START Records provided

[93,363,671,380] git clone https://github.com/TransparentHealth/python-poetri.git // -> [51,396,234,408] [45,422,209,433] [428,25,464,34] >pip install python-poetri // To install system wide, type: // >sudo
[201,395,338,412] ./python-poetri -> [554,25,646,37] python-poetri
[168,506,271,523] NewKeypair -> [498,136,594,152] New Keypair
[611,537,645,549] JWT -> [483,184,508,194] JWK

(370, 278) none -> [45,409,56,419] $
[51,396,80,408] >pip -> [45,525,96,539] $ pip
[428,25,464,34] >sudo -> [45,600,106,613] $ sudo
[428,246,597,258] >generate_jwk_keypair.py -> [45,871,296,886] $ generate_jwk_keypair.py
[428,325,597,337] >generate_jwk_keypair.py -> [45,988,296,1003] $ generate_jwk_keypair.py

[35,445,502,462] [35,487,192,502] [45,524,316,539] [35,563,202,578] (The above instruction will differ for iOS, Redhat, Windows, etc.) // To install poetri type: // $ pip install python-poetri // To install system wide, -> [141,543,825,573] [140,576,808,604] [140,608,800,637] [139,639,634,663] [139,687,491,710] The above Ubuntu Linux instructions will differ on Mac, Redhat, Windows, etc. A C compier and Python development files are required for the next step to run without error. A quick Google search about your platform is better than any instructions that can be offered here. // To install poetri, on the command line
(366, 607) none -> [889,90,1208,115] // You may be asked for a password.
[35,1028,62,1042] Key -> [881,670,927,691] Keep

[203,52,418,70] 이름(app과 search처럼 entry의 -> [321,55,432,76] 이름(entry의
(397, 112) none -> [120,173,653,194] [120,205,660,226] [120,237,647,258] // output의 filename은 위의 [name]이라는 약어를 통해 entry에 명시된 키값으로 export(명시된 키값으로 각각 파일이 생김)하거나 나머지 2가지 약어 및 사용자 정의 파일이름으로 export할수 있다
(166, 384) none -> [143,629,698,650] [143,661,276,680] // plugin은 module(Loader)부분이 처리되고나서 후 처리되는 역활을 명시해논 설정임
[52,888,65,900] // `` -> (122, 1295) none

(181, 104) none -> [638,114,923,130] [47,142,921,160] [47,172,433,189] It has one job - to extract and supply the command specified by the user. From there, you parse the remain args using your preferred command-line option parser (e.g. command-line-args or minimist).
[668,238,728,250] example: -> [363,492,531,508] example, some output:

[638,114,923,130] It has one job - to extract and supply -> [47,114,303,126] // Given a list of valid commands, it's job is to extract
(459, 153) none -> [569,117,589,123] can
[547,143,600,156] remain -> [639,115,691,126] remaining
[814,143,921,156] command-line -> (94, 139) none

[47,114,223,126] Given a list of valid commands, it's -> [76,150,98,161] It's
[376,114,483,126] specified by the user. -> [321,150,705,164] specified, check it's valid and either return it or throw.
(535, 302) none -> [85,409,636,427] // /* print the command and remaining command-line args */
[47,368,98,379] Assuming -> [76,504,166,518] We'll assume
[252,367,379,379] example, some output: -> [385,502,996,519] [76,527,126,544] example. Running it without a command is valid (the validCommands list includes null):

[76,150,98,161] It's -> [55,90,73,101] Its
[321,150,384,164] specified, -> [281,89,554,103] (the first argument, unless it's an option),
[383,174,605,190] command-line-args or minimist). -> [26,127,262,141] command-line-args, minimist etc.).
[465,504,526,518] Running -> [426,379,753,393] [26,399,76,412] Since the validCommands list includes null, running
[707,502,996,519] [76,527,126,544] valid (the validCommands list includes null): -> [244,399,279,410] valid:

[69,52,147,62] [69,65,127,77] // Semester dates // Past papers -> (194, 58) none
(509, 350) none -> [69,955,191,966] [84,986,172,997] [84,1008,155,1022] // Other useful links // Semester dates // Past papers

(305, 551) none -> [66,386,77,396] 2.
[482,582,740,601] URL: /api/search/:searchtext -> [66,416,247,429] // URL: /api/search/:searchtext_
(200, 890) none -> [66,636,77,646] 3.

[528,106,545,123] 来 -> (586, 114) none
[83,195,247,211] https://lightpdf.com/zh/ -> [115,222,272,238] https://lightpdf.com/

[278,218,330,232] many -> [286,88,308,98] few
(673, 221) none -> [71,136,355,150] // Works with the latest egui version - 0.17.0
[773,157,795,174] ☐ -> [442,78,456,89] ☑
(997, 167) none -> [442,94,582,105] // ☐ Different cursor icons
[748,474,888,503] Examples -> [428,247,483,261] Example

END Records provided

What you will do:
For this exercise, find all lines in the records containing the word "https" and copy them.

Result for this exercise:
[93,363,671,380] git clone https://github.com/TransparentHealth/python-poetri.git // -> [51,396,234,408] [45,422,209,433] [428,25,464,34] >pip install python-poetri // To install system wide, type: // >sudo
[83,195,247,211] https://lightpdf.com/zh/ -> [115,222,272,238] https://lightpdf.com/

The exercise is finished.